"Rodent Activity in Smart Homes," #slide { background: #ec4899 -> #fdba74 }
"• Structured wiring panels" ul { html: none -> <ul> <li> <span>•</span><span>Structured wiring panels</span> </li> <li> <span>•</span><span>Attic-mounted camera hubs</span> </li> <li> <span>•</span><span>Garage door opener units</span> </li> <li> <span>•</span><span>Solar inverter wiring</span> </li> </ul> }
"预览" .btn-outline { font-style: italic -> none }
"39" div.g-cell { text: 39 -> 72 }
--
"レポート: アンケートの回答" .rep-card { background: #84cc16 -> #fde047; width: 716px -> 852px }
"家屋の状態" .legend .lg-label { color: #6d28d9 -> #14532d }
==
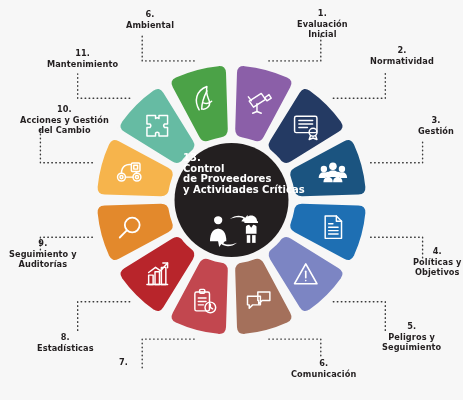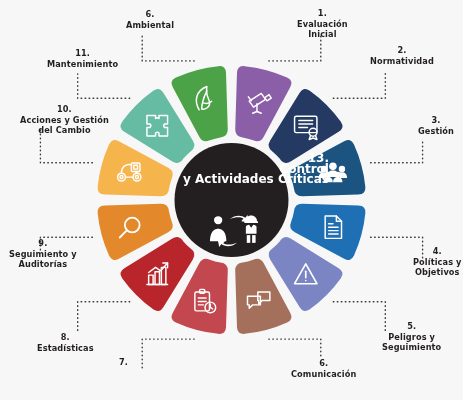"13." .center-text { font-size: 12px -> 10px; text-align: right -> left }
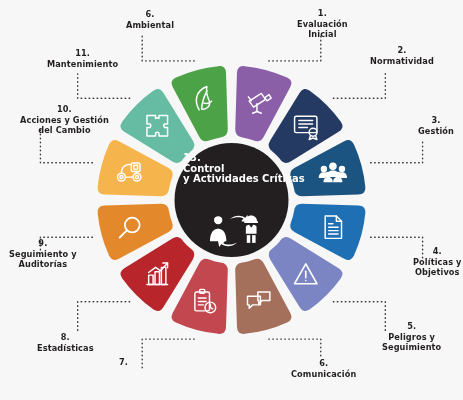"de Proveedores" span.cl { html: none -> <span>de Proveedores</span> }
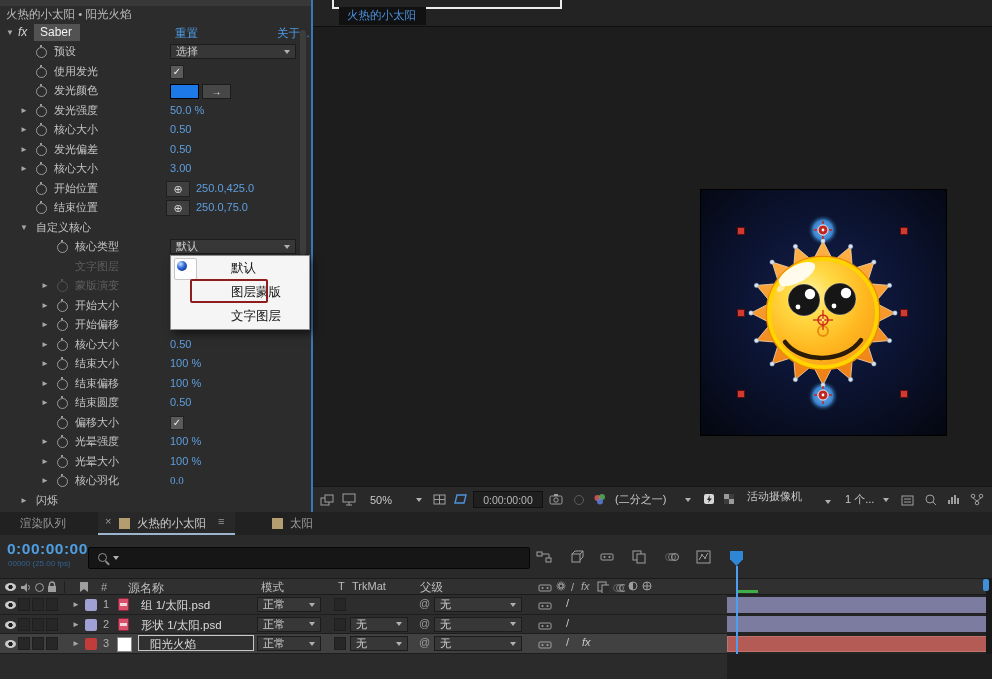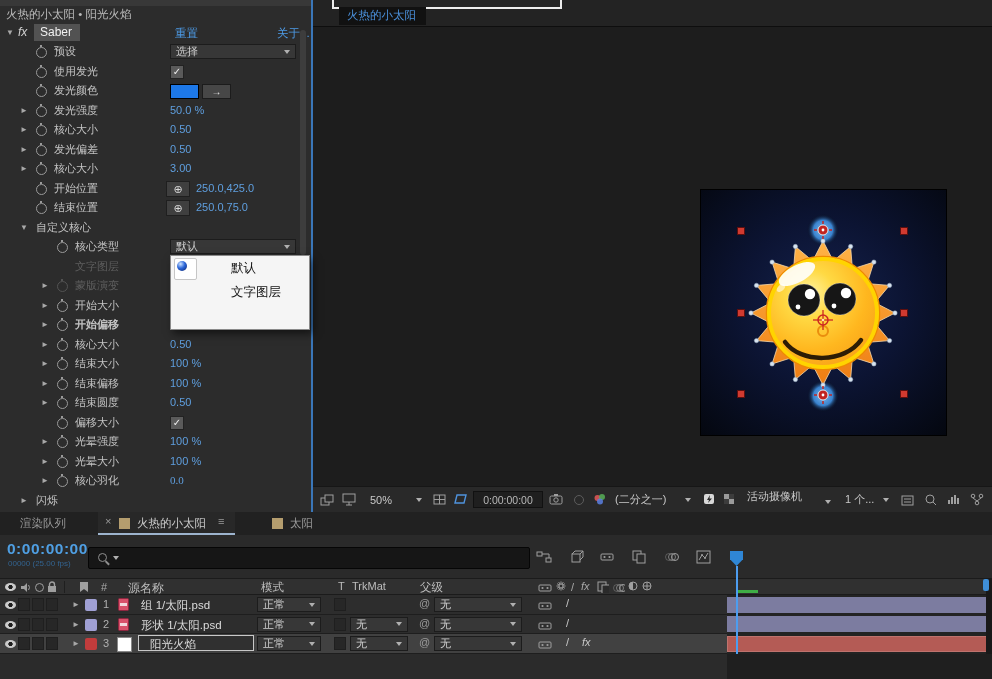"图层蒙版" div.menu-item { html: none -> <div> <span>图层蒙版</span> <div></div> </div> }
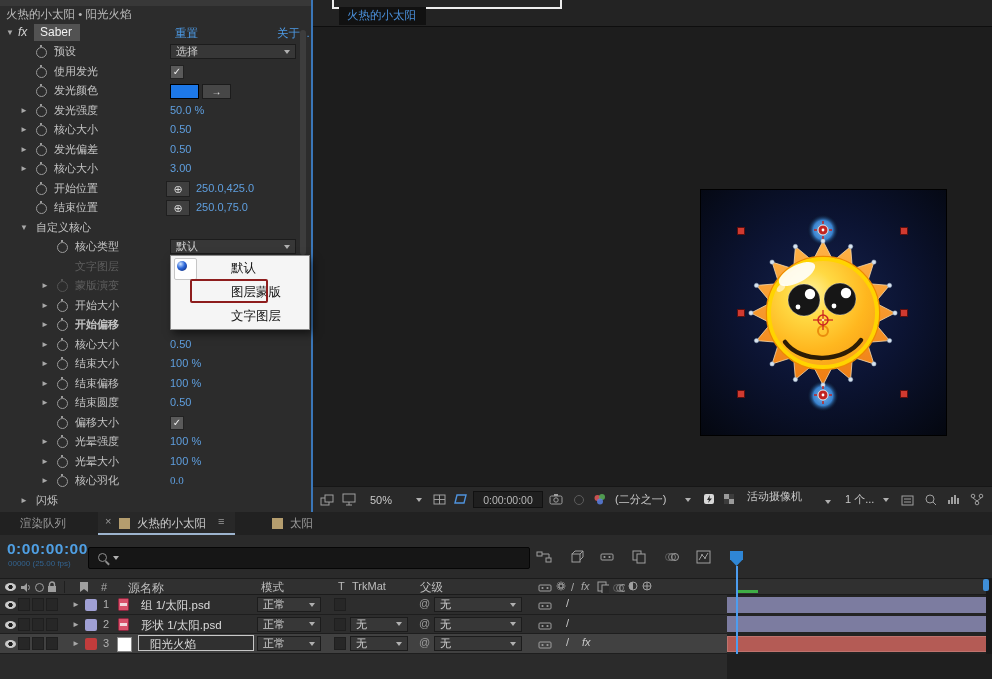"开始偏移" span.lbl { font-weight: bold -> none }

WHAT THE TASK REQUIRES: Word for word, restate the lines of the data above that fall between the line holding "Activity in Smart" and the line holding "text: 39 ->", inclusive, and no other lines.

ANSWER TO THE EXERCISE:
"Rodent Activity in Smart Homes," #slide { background: #ec4899 -> #fdba74 }
"• Structured wiring panels" ul { html: none -> <ul> <li> <span>•</span><span>Structured wiring panels</span> </li> <li> <span>•</span><span>Attic-mounted camera hubs</span> </li> <li> <span>•</span><span>Garage door opener units</span> </li> <li> <span>•</span><span>Solar inverter wiring</span> </li> </ul> }
"预览" .btn-outline { font-style: italic -> none }
"39" div.g-cell { text: 39 -> 72 }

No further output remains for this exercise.